Localization Module and TF fails due System Requirements?

marcusvinicius178 commented 3 years ago

Hi LG team. Good morning!

We recently discussed about system requirement to run AD stack modules properly: https://github.com/lgsvl/simulator/issues/1352

In this moment I am having issue on Perception module with Autoware.AI AD stack, as I have related here:

https://answers.ros.org/question/377659/occupangygrid-map-issue-ray_ground_filter-fails-to-generate-costmap-on-autowareai/

https://github.com/lgsvl/simulator/issues/1401

This issue avoids me to advance in Agent recognition and further test the obstacle avoidance algorithms.

Debugging these issues. I recognized that the Transform between Velodyne Frame and Base_Link is delayed. error

I suspect that this error lead to the wrong generation of costmap/occupancy_grid in Autoware.Ai.

For this reason I tried to use Apollo 5.0 AD stack. For my surprise I had similar error:

Captura de tela de 2021-05-05 11-55-52

"RAW IMU Message Delay. IMU message is 483 cycle 4.83649 sec behind current time."

This error start after launching the Localization module (with TF module already triggered) But now the error is with the IMU, instead of Velodyne (In Autoware.AI).

Do you believe these TF errors are related to the system requirements we discussed previously? I am not sure because my machine was able to simulate an autonomous driving from point A to point B in Autoware.AI and also with Autoware.Auto with all the basic modules triggered (Map/Sensing/Localization/Detection/Mission_Planning/Motion_Planning) However, I confess, the terminal often sent me warning messages that the TF was experiencing issues...

If the reason of this issue is the GPU/computer power, etc could you please explain this error and the relation it has with the system requirements? And why just TF and LOCALIZATION module are the mainly affected? I did not understand, what happens under the processing.

Is there a code way to get around this error ? I mean working on TF time as this link suggest http://wiki.ros.org/tf/Tutorials/tf%20and%20Time%20%28C%2B%2B%29 ? Or I would lose my time in this effort?

Thanks in advance.

EricBoiseLGSVL commented 3 years ago

Have you tried the clock sensor with Apollo 6.0 yet? @hadiTab doesn't autoware support the clock sensor as well?

marcusvinicius178 commented 3 years ago

Hi @EricBoiseLGSVL Thanks for the Answer.

I believe the clock sensor is enabled for Autoware. Once I triggered in terminal with the cmd: $ rosparam set /use_sim_time true However its use, generates a lot of issues into the Localization module, making the localization fails. I am not sure if this happens just in Autoware.AI or also in other AD stacks...

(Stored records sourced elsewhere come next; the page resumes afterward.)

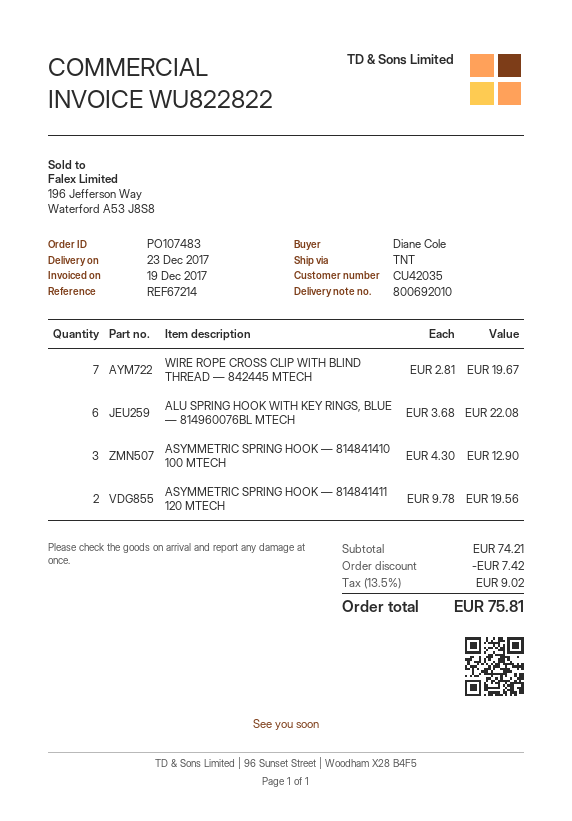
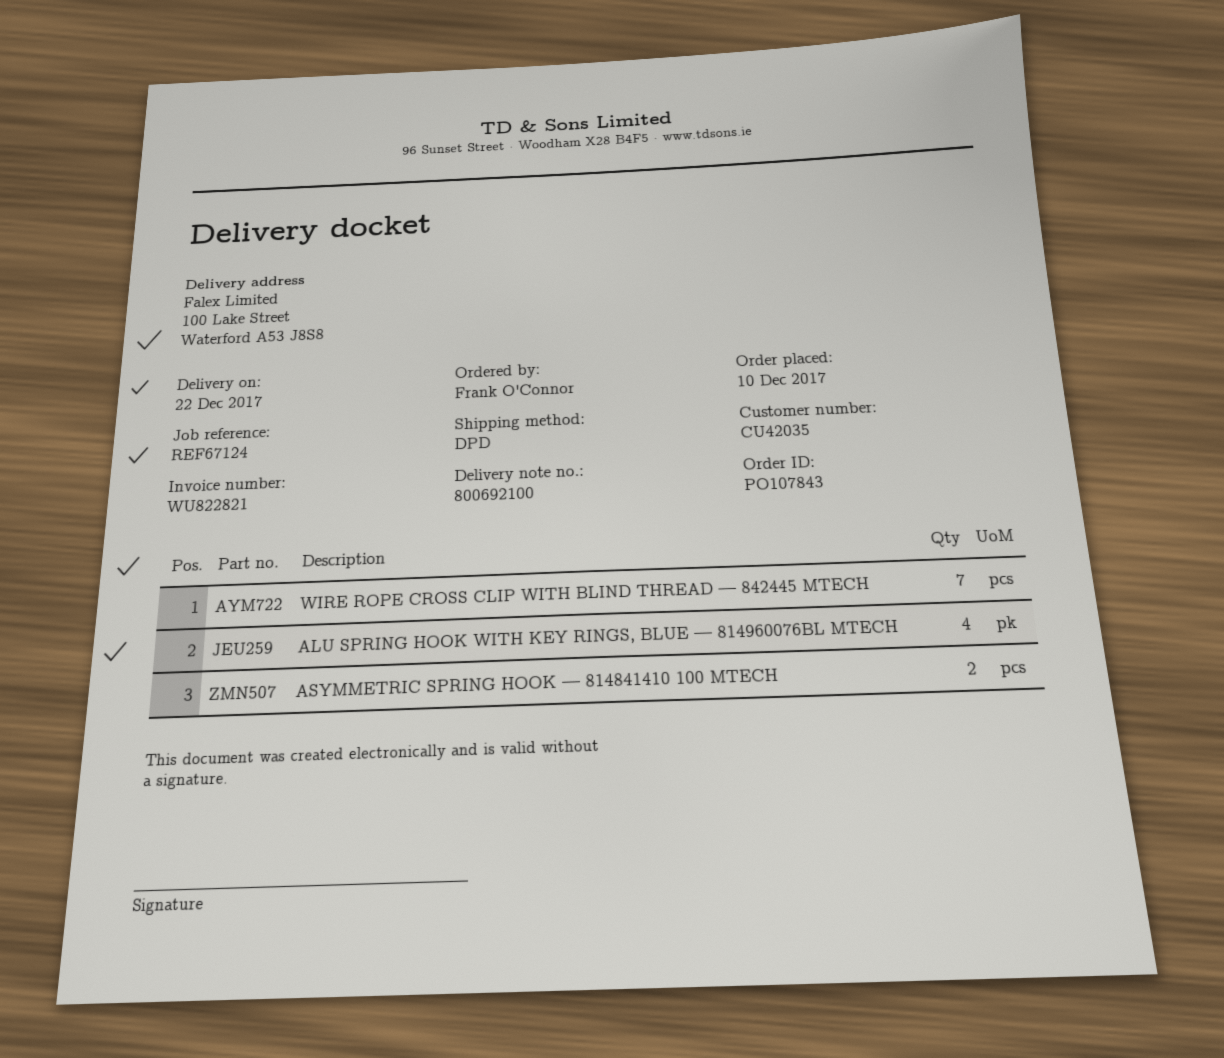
order number: PO107483 -> PO107843
delivery note number: 800692010 -> 800692100
delivery date: 2017-12-23 -> 2017-12-22
invoice number: WU822822 -> WU822821
reference: REF67214 -> REF67124
ordered by: Diane Cole -> Frank O'Connor
shipping method: TNT -> DPD
ALU SPRING HOOK WITH KEY RINGS, BLUE — 814960076BL MTECH: 6 -> 4
ASYMMETRIC SPRING HOOK — 814841410 100 MTECH: 3 -> 2
ASYMMETRIC SPRING HOOK — 814841411 120 MTECH: 2 -> none

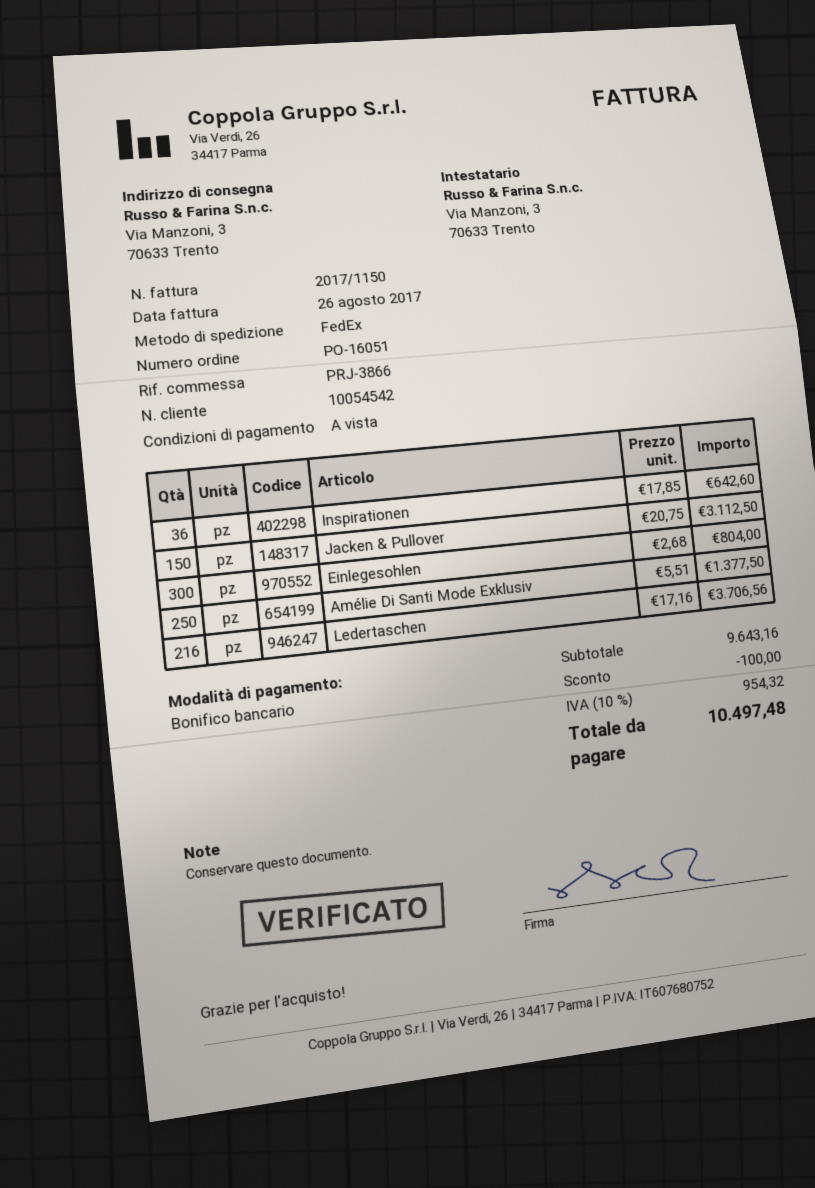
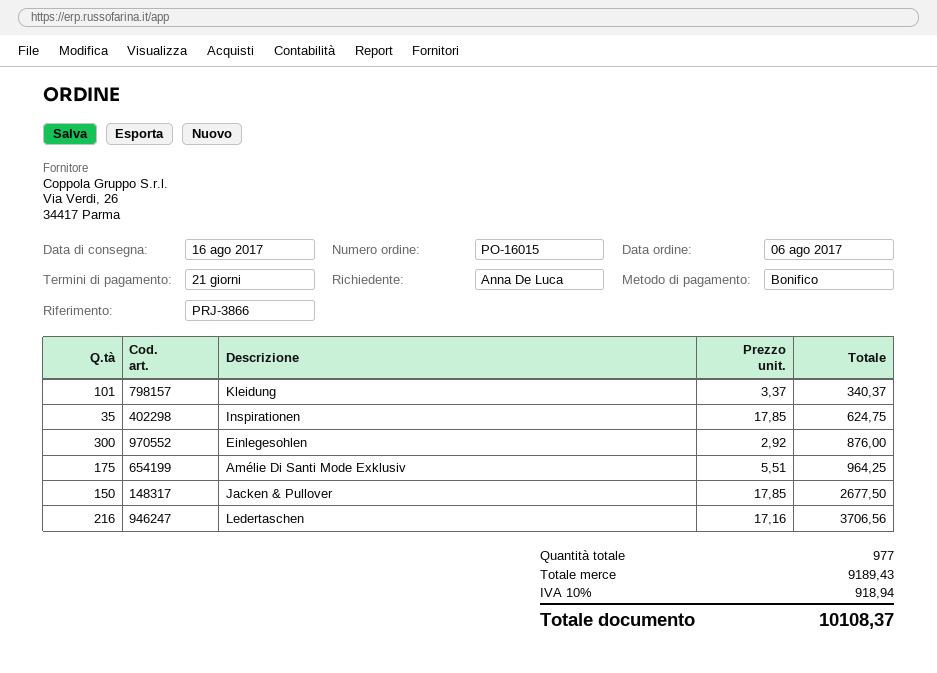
order number: PO-16051 -> PO-16015
payment terms: on receipt -> 21 days
Inspirationen: 36 x 17.85 = 642.60 -> 35 x 17.85 = 624.75
Jacken & Pullover: 150 x 20.75 = 3112.50 -> 150 x 17.85 = 2677.50
Einlegesohlen: 300 x 2.68 = 804.00 -> 300 x 2.92 = 876.00
Amélie Di Santi Mode Exklusiv: 250 x 5.51 = 1377.50 -> 175 x 5.51 = 964.25
Kleidung: none -> 101 x 3.37 = 340.37
subtotal: 9643.16 -> 9189.43
discount: 100.00 -> none
tax: 10% = 954.32 -> 10% = 918.94
total: 10497.48 -> 10108.37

I still did not tried the Apollo 6.0 My attempt was using the Apollo 5.0. I think it may be a good idea upgrade to 6.0. I hope the clock sensor works for Apollo and solve this TF/Localization issue.

But in case of Autoware.AI and this issue: https://github.com/lgsvl/simulator/issues/1401

I believe that the error probally is on ray_ground_filter. Either in the launch file: ray_ground_filter.launch or the ray_ground_filter.cpp nodes and/or ray_ground_filter.h library

Because debugging with RQT tool, I can see that this node is receiving data from config/ray_ground_filter topic but is failing in processing it and therefore fails to publish on topic /points_non_ground. That is the topic responsible to say: "Ok Costmap generator there is a car over the ground, it is an obstacle! Please make the cell of occupancy grid map Busy, and assign 1 to it!"

What I still did not figure out is if the DELAY in velodyne to base_link Transform is the cause that leads the node ray_ground_filter does not work properly. Or if the code has a bug!?

And if Delay on TF be the problem, I am convinced that at least for Autoware.AI it cannot be fixed with the clock sensor. And I wonder if this is an issue of system requirements? ( I think it is not, because I used my powerful notebook, and my relative's desktop to test this, both isolated with teamviewer, and the TF keeps delayed. I am going to test both working together tomorrow to see if the TF behaviour changes). If not I believe the way to fix is to try out some TF tutorial trick, or go line by line in Autoware core perception module look for the error and fix it.

A complete debug video for TF error in Autoware.AI is below: https://youtu.be/QiV0g0kE2Z8

If you think in other possibilities or solutions that saves effort, please let me know :)

EricBoiseLGSVL commented 3 years ago

This is a great bug to find, please post anything you turn up. I'll ping @hadiTab so we can look into as well. Thanks for the issue.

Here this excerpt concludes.